Despite the soft-loan agreement between the UK and US in which the UK would repay a wartime $3.75B loan at 2% over fifty years, the Pound Sterling remained under intense pressure. Rumours abounded that the Sterling was heading for devaluation and on the business front the UK’s inability to rapidly switch from a wartime production footing to service the growing demand from consumer goods from British colonies saw foreign purchasers turn to the US and US Dollar.
In September of 1949, speculation became fact when at the time Chancellor of the Exchequer, Sir Stafford Cripps, announced a 30% devaluation for the Pound, reducing the Pound-to-Dollar rate from $4.03 to $2.80.
The following two decades were characterised by persistent balance of payment problems for the UK, leading to the Sterling crisis of 1964/65 when the UK was compelled to seek financial assistance from the Bank of International Settlement and International Monetary Fund (IMF).
Sterling’s role as a reserve currency rendered UK exports noncompetitive with a drop in export levels in turn leading to a manufacturing slowdown while the US economy boomed.

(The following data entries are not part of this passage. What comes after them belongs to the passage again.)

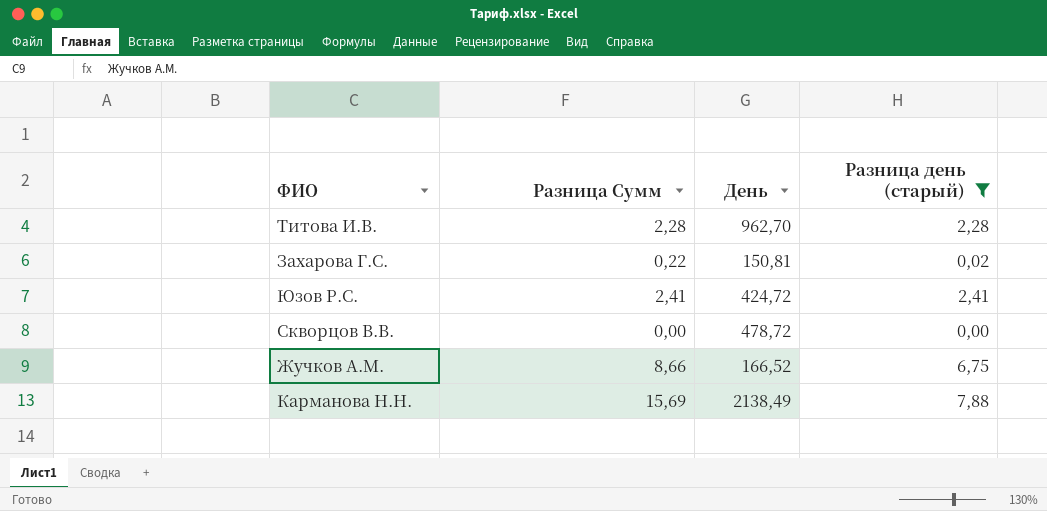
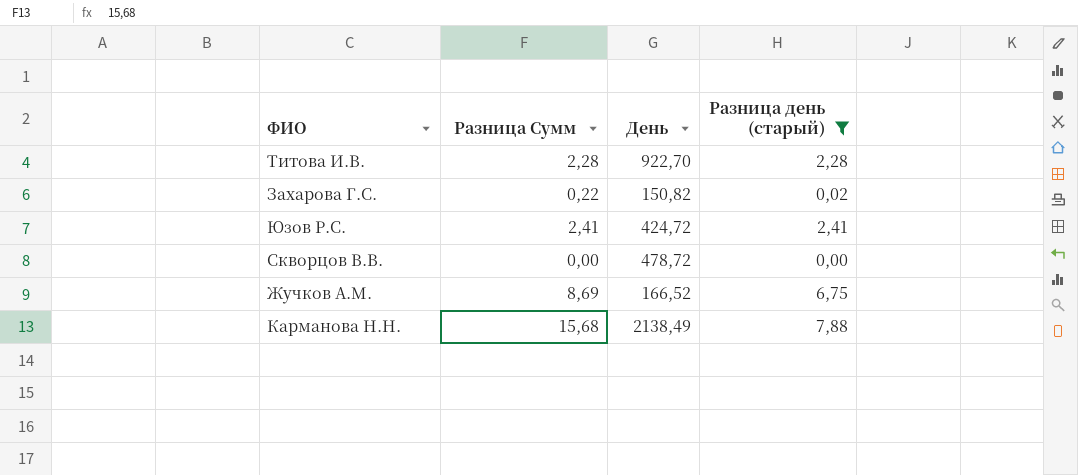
Титова И.В. | День: 962,70 -> 922,70
Захарова Г.С. | День: 150,81 -> 150,82
Жучков А.М. | Разница Сумм: 8,66 -> 8,69
Карманова Н.Н. | Разница Сумм: 15,69 -> 15,68

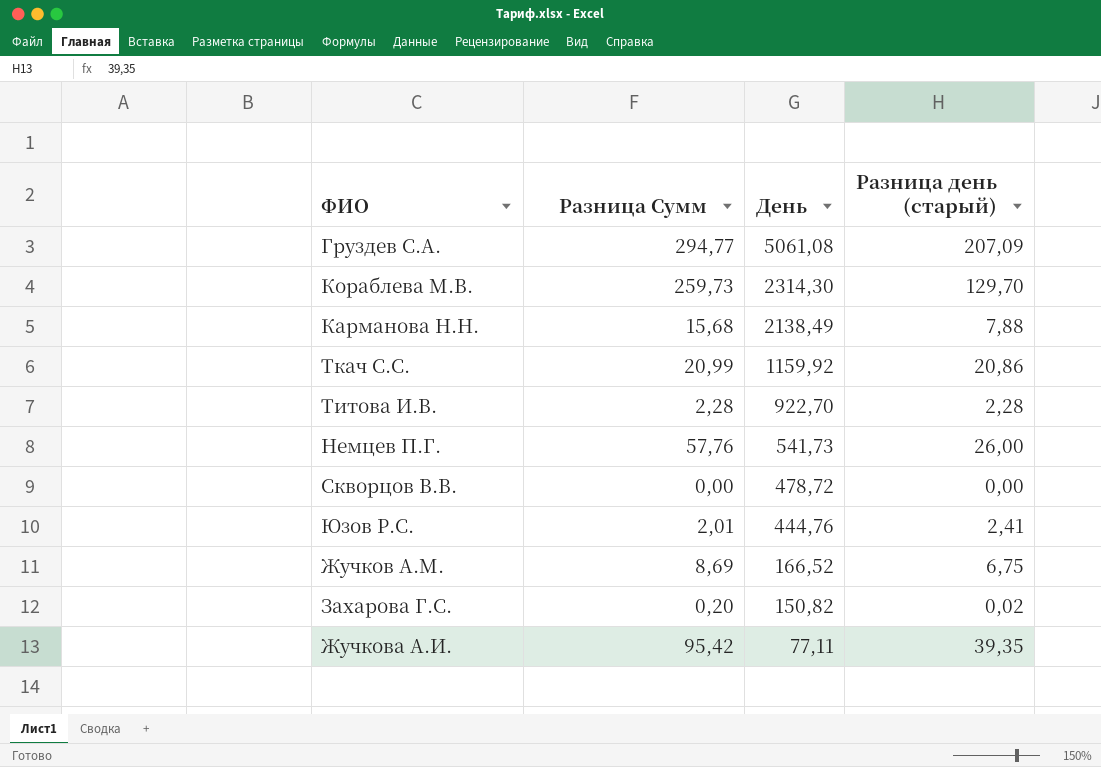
filter: Разница день (старый) <= 7,88 -> none
row order: none -> День descending
Юзов Р.С. | Разница Сумм: 2,41 -> 2,01
Юзов Р.С. | День: 424,72 -> 444,76
Захарова Г.С. | Разница Сумм: 0,22 -> 0,20

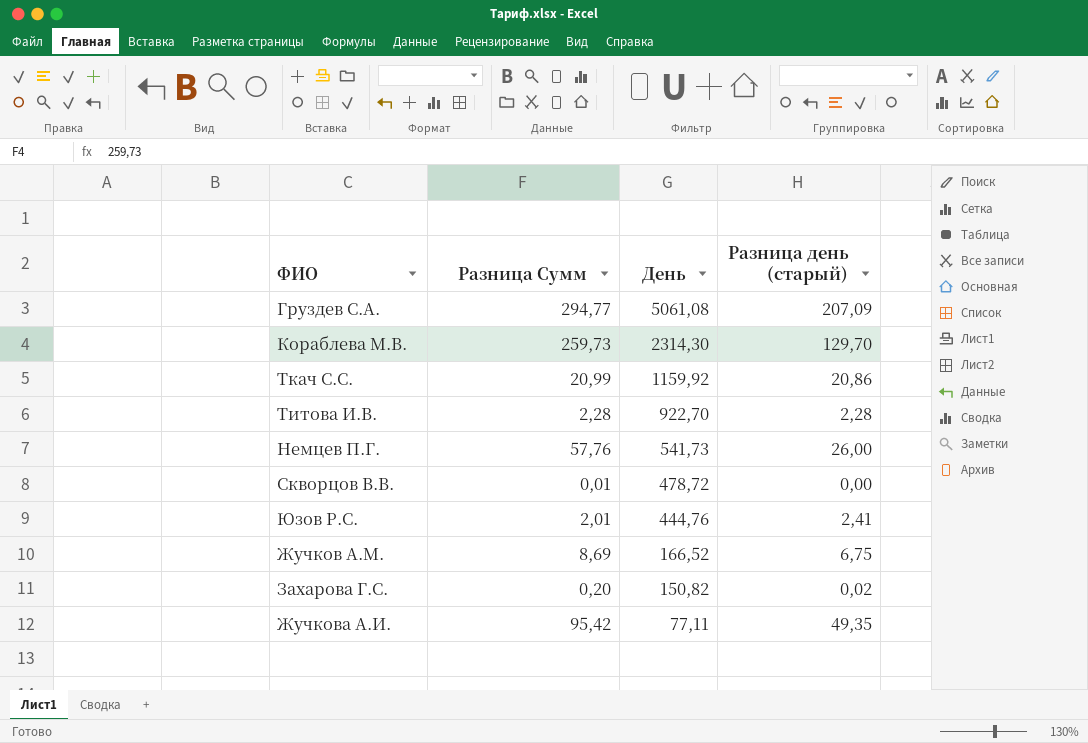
row Карманова Н.Н.: 15,68 | 2138,49 | 7,88 -> none
Скворцов В.В. | Разница Сумм: 0,00 -> 0,01
Жучкова А.И. | Разница день (старый): 39,35 -> 49,35

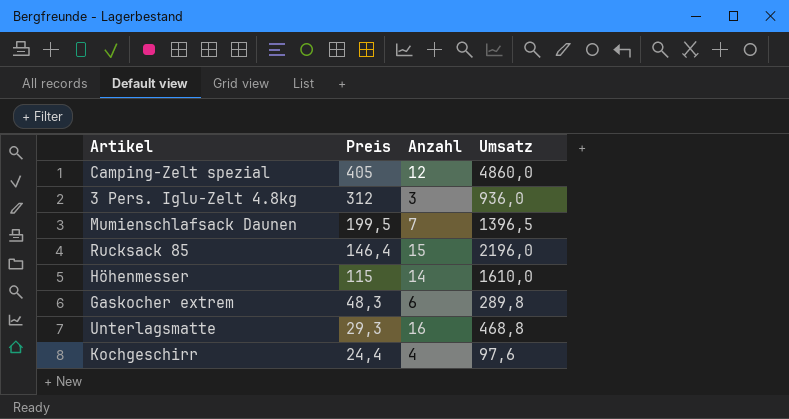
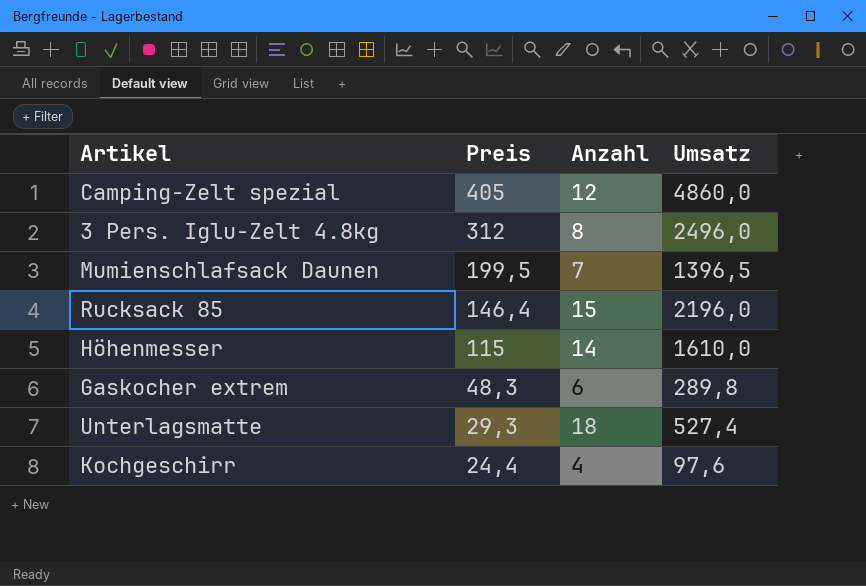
3 Pers. Iglu-Zelt 4.8kg | Anzahl: 3 -> 8
3 Pers. Iglu-Zelt 4.8kg | Umsatz: 936,0 -> 2496,0
Unterlagsmatte | Anzahl: 16 -> 18
Unterlagsmatte | Umsatz: 468,8 -> 527,4

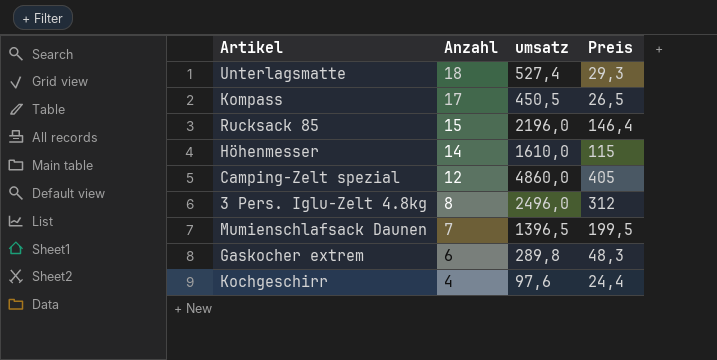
row order: Preis descending -> Anzahl descending
column name: Umsatz -> umsatz
column Preis | position: 2 -> 4
row Kompass: none -> 17 | 450,5 | 26,5

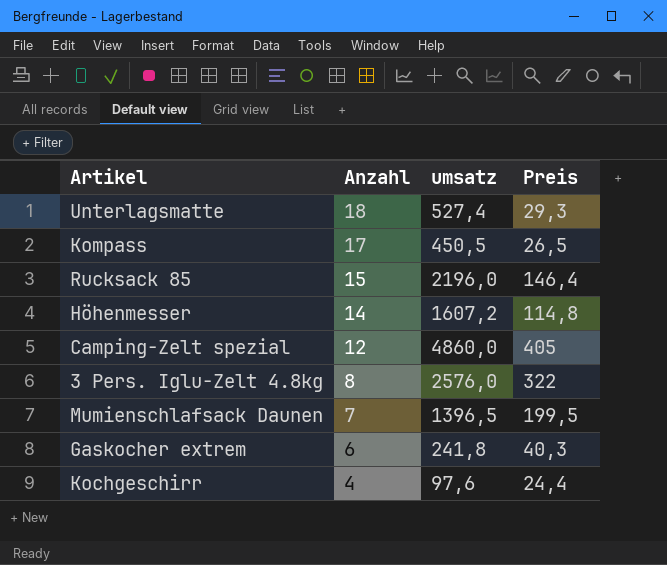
Höhenmesser | umsatz: 1610,0 -> 1607,2
Höhenmesser | Preis: 115 -> 114,8
3 Pers. Iglu-Zelt 4.8kg | umsatz: 2496,0 -> 2576,0
3 Pers. Iglu-Zelt 4.8kg | Preis: 312 -> 322
Gaskocher extrem | umsatz: 289,8 -> 241,8
Gaskocher extrem | Preis: 48,3 -> 40,3

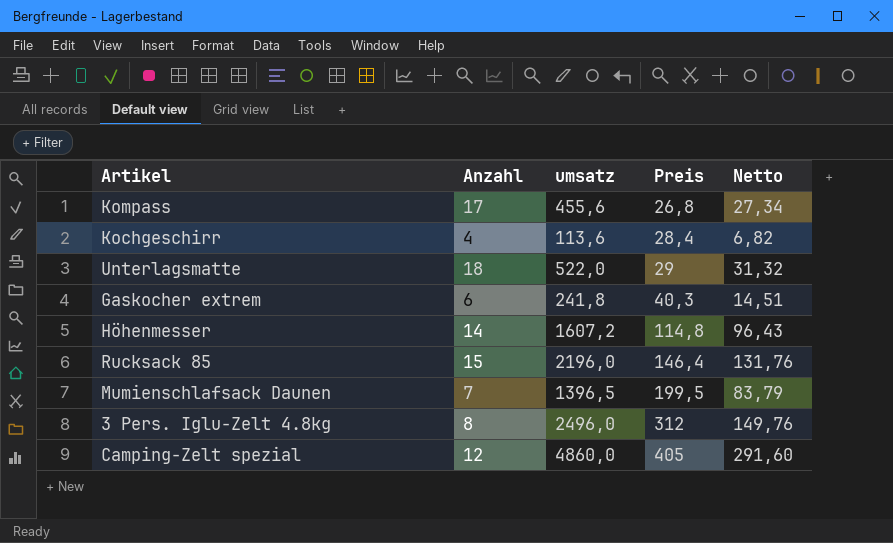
row order: Anzahl descending -> Preis ascending
column Netto | formula: none -> [umsatz] * 0,06
Kompass | umsatz: 450,5 -> 455,6
Kompass | Preis: 26,5 -> 26,8
Kochgeschirr | umsatz: 97,6 -> 113,6
Kochgeschirr | Preis: 24,4 -> 28,4
Unterlagsmatte | umsatz: 527,4 -> 522,0
Unterlagsmatte | Preis: 29,3 -> 29
3 Pers. Iglu-Zelt 4.8kg | umsatz: 2576,0 -> 2496,0
3 Pers. Iglu-Zelt 4.8kg | Preis: 322 -> 312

A persistent ebb of reserve from Pounds to Dollars continued to pressure the Sterling.
By 1966/67, the Bank of England was covering persistent Sterling weakness by lines of credit extended from other central banks (i.e., swaps with the New York Federal Reserve) and the IMF. It wasn’t enough however and in 1967, Prime Minister Harold Wilson announced a 14.3% devaluation, reducing the Pound-to-Dollar rate from $2.80 to $2.40.
The Bretton Woods system was abandoned in 1971, largely due to its inflexibility, thus ending the era of fixed exchange rates with currency crosses adopting the free-floating nature that persists today.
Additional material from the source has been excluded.